Can anyone suggest what I might be doing wrong to generate these errors, please? The various pieces of code appear to work but not all together, so it appears that I've caused a conflict somewhere.

Regards

Ron

TDK · ‎2022-01-10

DMA IRQ needs to be serviced in order for it to call HAL_SPI_TxCpltCallback. Possibly your other interrupts are overloading the system. Be sure to call it at a reasonable rate and clear appropriate flags so it doesn't reenter immediately.

If __HAL_SPI_ENABLE is hard faulting, probably the hspi handle is invalid or otherwise not initialized.

If you feel a post has answered your question, please click "Accept as Solution".

ron_w · ‎2022-01-10

Thanks for those @TDK.

As the various modules do work, but not all together, then I think that overloading or the hspi handle may be the most likely cause.

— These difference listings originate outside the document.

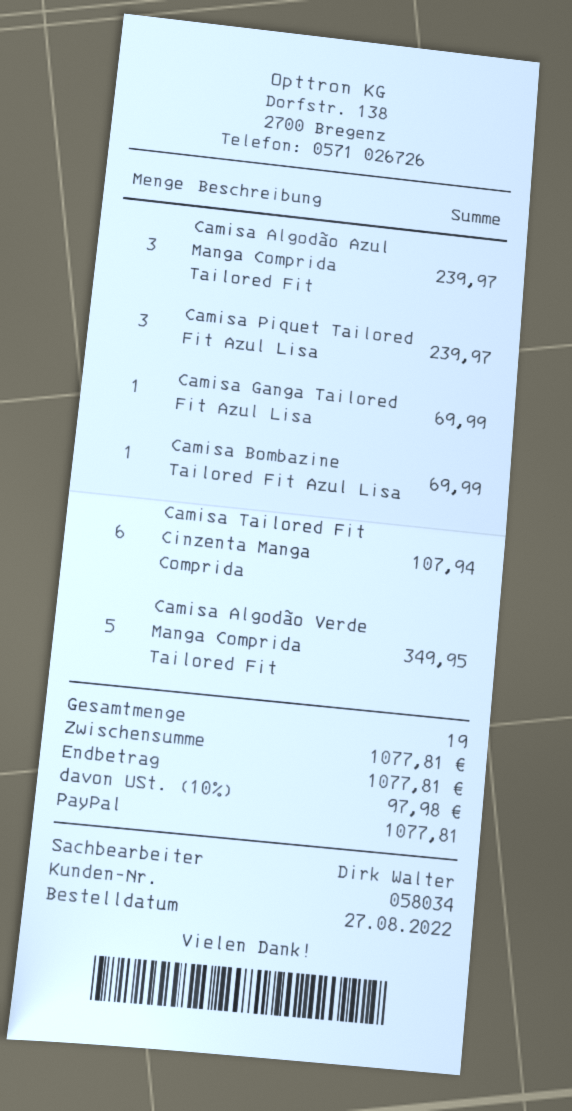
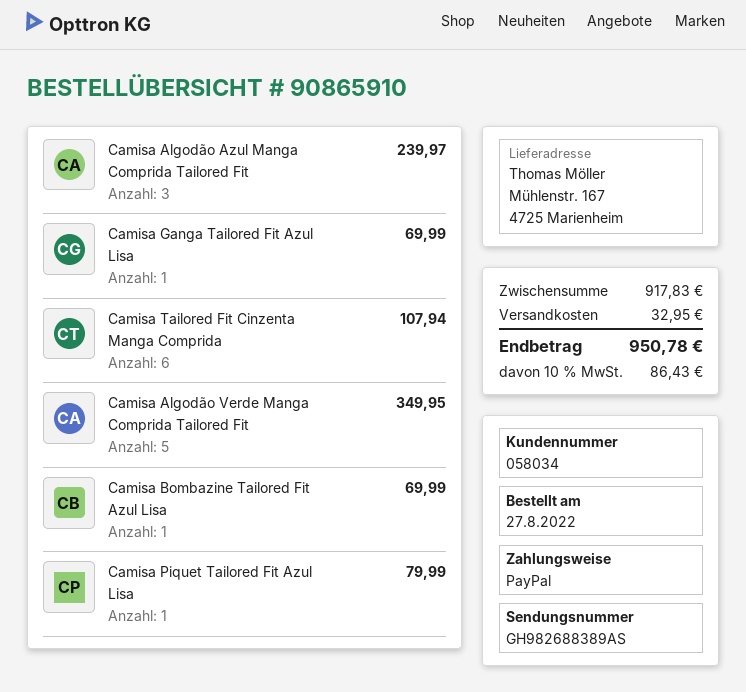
Camisa Piquet Tailored Fit Azul Lisa: 3 for 239.97 -> 1 for 79.99
subtotal: 1077.81 -> 917.83
shipping: none -> 32.95
tax: 10% = 97.98 -> 10% = 86.43
total: 1077.81 -> 950.78

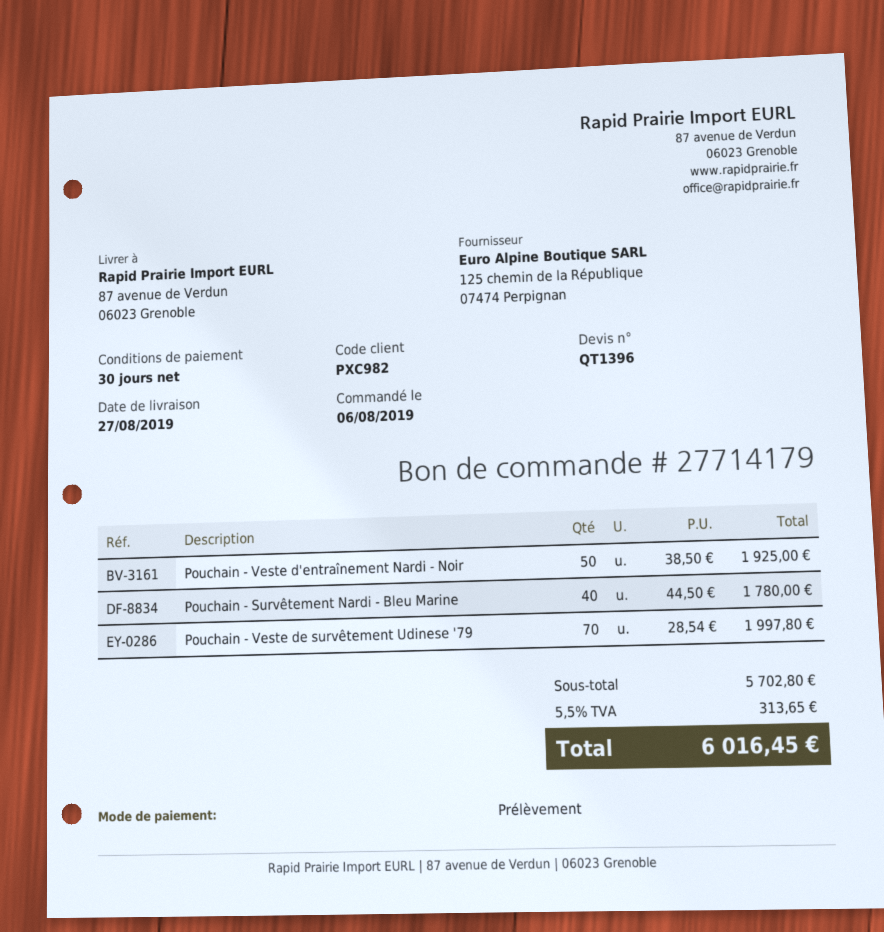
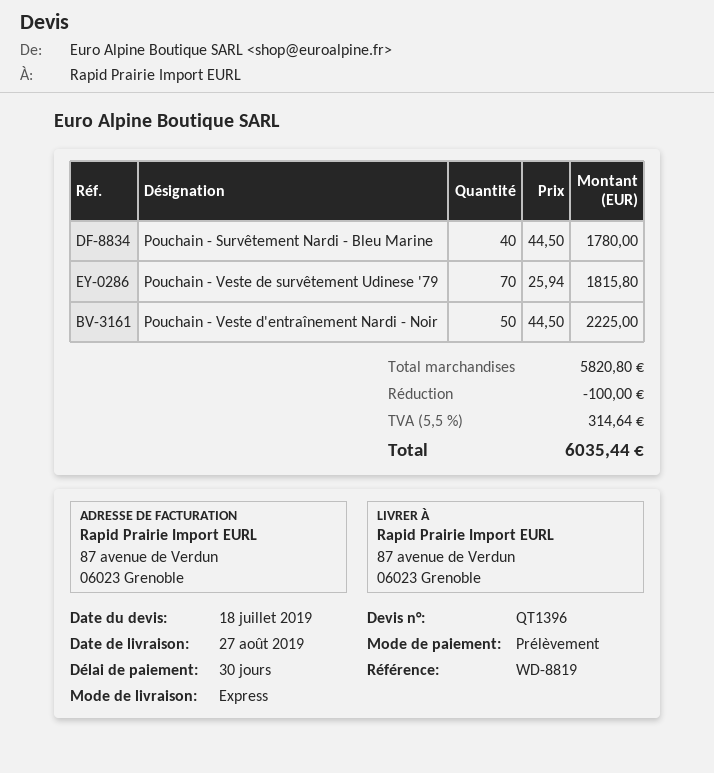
Pouchain - Veste d'entraînement Nardi - Noir: 50 x 38.50 = 1925.00 -> 50 x 44.50 = 2225.00
Pouchain - Veste de survêtement Udinese '79: 70 x 28.54 = 1997.80 -> 70 x 25.94 = 1815.80
subtotal: 5702.80 -> 5820.80
discount: none -> 100.00
tax: 5.5% = 313.65 -> 5.5% = 314.64
total: 6016.45 -> 6035.44

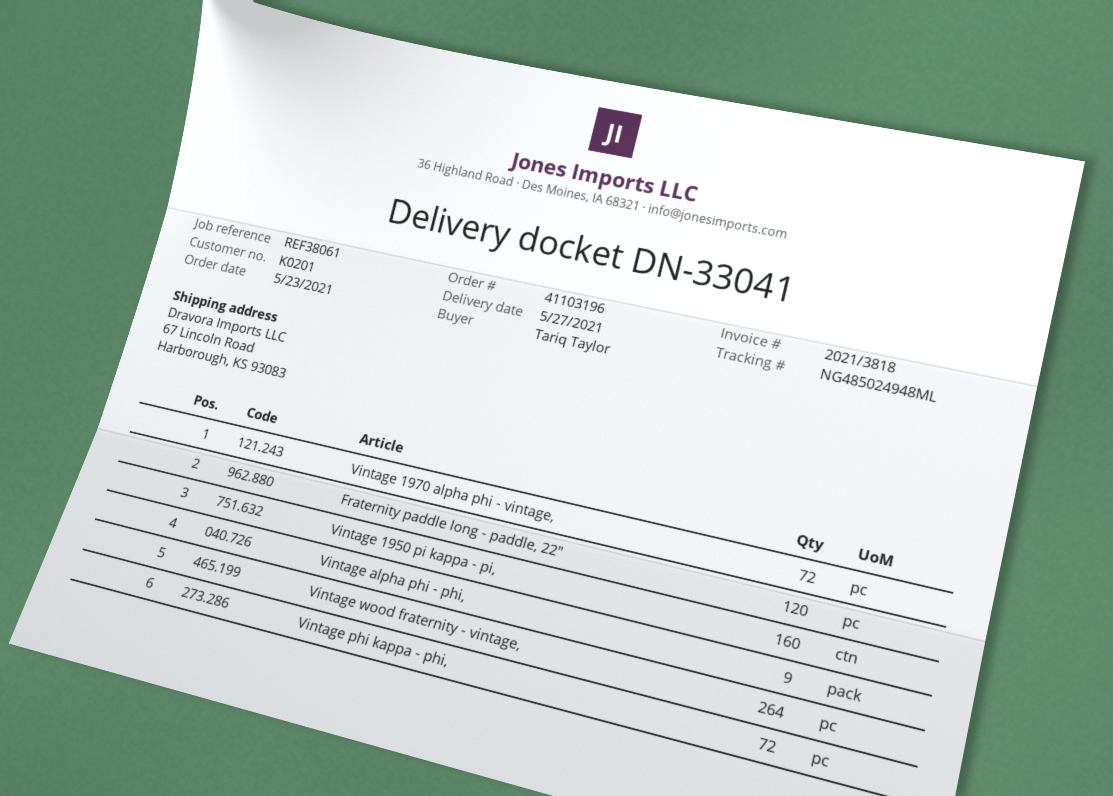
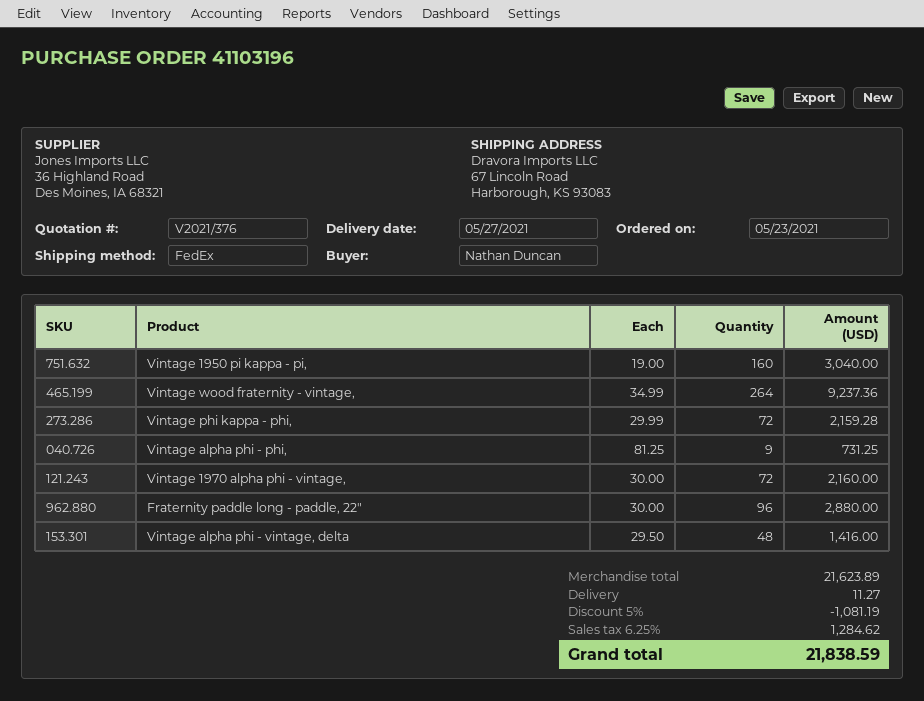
ordered by: Tariq Taylor -> Nathan Duncan
Fraternity paddle long - paddle, 22": 120 -> 96
Vintage alpha phi - vintage, delta: none -> 48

I'm not sure what you mean by "servicing the DMA IRQ"; could you give me an idea of where I need to do this, please?

Tesla DeLorean · ‎2022-01-10

Perhaps get a better Hard Fault handler which can output the exact (precise) instruction that is failing, and the registers at that time so a disassembly of the code can show you what's amiss.

Check your stack is large enough.

Make sure variables change under interrupt/callback are volatile where need-be.

The various IRQHandlers in startup.s typically call C code you provide, which subsequently calls back into the HAL, which in turn calls your callbacks.

If you sit in infinite loops in callbacks, or wait on clocks that you're blocking the tick, you are apt to dead-lock the machine.

The pick-n-mix presentation of the code makes it hard to grasp the interplay of the code, or if any of the variables are correctly/suitably defined.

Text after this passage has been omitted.